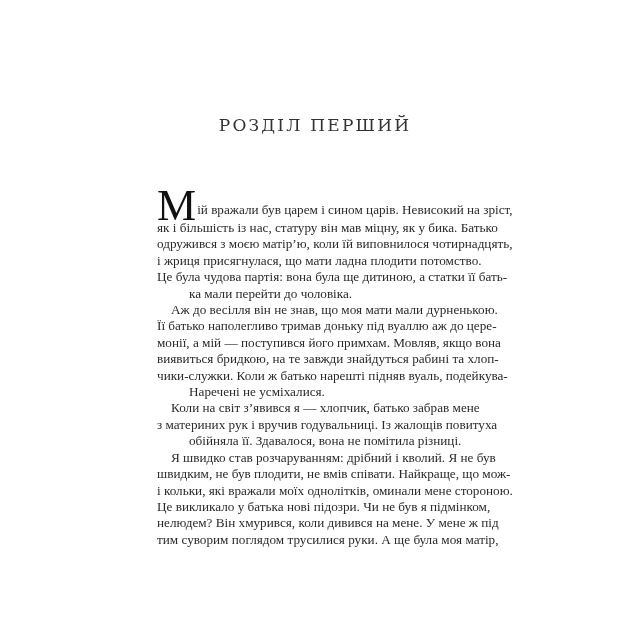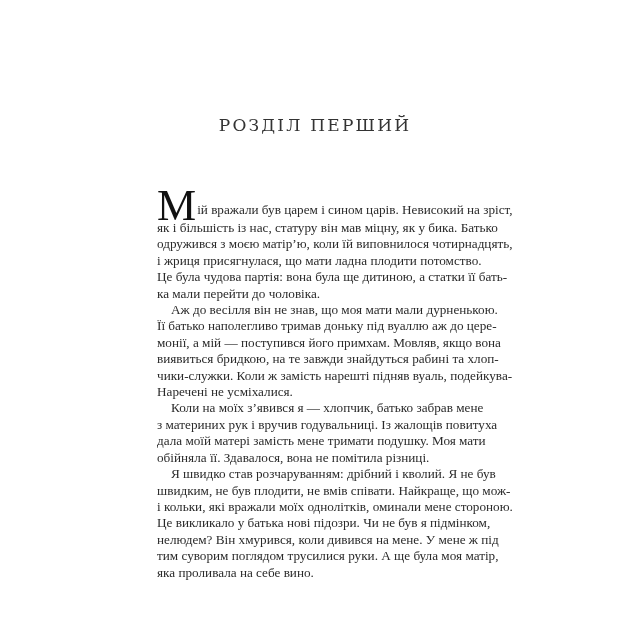--- a/index.html
+++ b/index.html
@@ -16,7 +16,7 @@
     color: #2a2a2a; text-align: justify; hyphens: manual;
   }
   .line { display: block; white-space: nowrap; text-align-last: justify; text-align: justify; }
-  .line.last { text-align-last: left; }
+  .line.last { text-align-last: left; margin-left: 32px; }
   .line.indent { text-indent: 14px; }
   .dropcap {
     float: left; font-family: "Liberation Serif", serif; font-size: 44px; line-height: 32px;

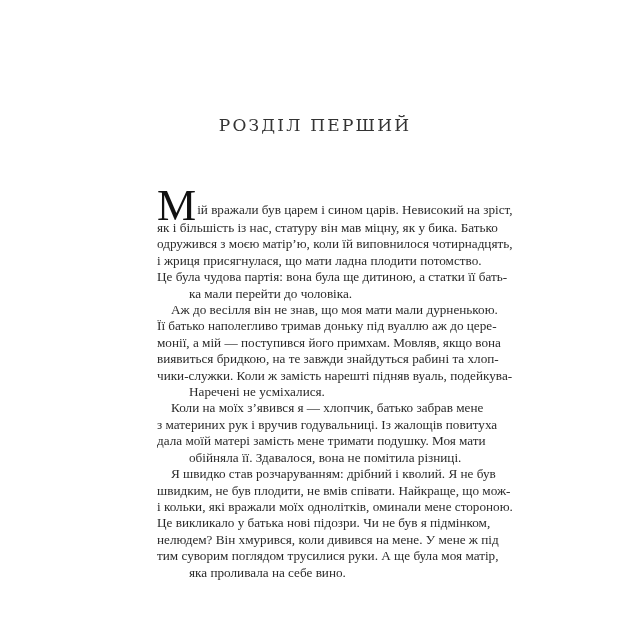--- a/index.html
+++ b/index.html
@@ -45,7 +45,7 @@
       <span class="line">Її батько наполегливо тримав доньку під вуаллю аж до цере-</span>
       <span class="line">монії, а мій — поступився його примхам. Мовляв, якщо вона</span>
       <span class="line">виявиться бридкою, на те завжди знайдуться рабині та хлоп-</span>
-      <span class="line">чики-служки. Коли ж замість нарешті підняв вуаль, подейкува-</span>
+      <span class="line">чики-служки. Коли ж батько нарешті підняв вуаль, подейкува-</span>
       <span class="line last">Наречені не усміхалися.</span>
     </div>
 

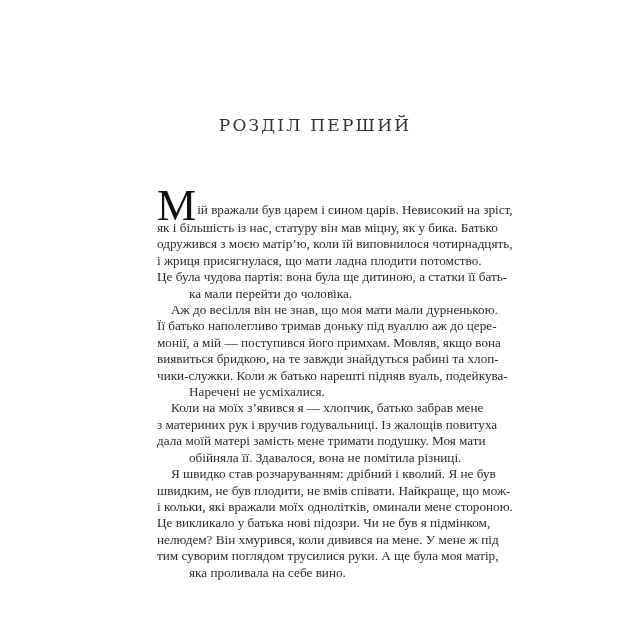--- a/index.html
+++ b/index.html
@@ -50,7 +50,7 @@
     </div>
 
     <div>
-      <span class="line indent">Коли на моїх з’явився я — хлопчик, батько забрав мене</span>
+      <span class="line indent">Коли на світ з’явився я — хлопчик, батько забрав мене</span>
       <span class="line">з материних рук і вручив годувальниці. Із жалощів повитуха</span>
       <span class="line">дала моїй матері замість мене тримати подушку. Моя мати</span>
       <span class="line last">обійняла її. Здавалося, вона не помітила різниці.</span>

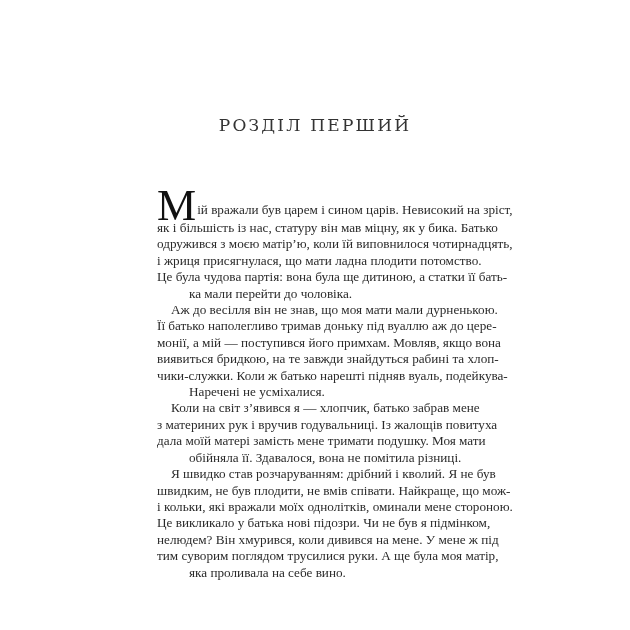--- a/index.html
+++ b/index.html
@@ -52,7 +52,6 @@
     <div>
       <span class="line indent">Коли на світ з’явився я — хлопчик, батько забрав мене</span>
       <span class="line">з материних рук і вручив годувальниці. Із жалощів повитуха</span>
-      <span class="line">дала моїй матері замість мене тримати подушку. Моя мати</span>
       <span class="line last">обійняла її. Здавалося, вона не помітила різниці.</span>
     </div>
 

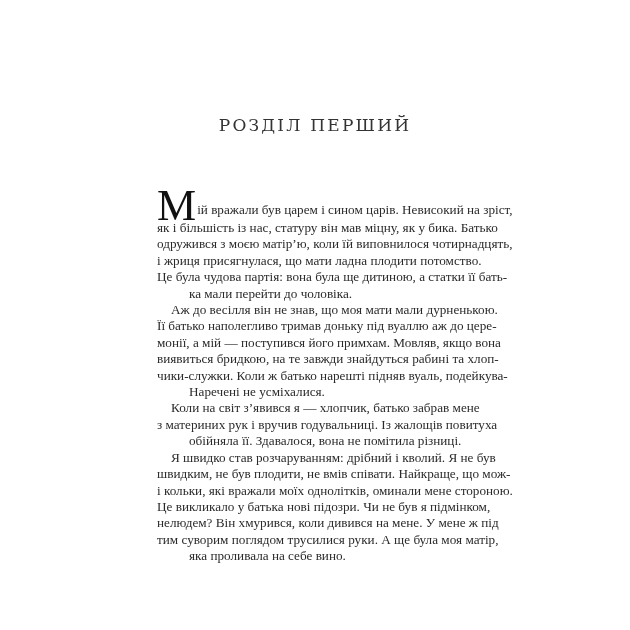--- a/index.html
+++ b/index.html
@@ -62,7 +62,6 @@
       <span class="line">Це викликало у батька нові підозри. Чи не був я підмінком,</span>
       <span class="line">нелюдем? Він хмурився, коли дивився на мене. У мене ж під</span>
       <span class="line">тим суворим поглядом трусилися руки. А ще була моя матір,</span>
-      <span class="line last">яка проливала на себе вино.</span>
     </div>
   </div>
 </div>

----

# [TASK OBJECTIVE]
If a line of the listing above holds the string "мене", copy it.

# [TASK ANSWER]
-      <span class="line indent">Коли на моїх з’явився я — хлопчик, батько забрав мене</span>
+      <span class="line indent">Коли на світ з’явився я — хлопчик, батько забрав мене</span>
       <span class="line">дала моїй матері замість мене тримати подушку. Моя мати</span>
       <span class="line indent">Коли на світ з’явився я — хлопчик, батько забрав мене</span>
-      <span class="line">дала моїй матері замість мене тримати подушку. Моя мати</span>
       <span class="line">нелюдем? Він хмурився, коли дивився на мене. У мене ж під</span>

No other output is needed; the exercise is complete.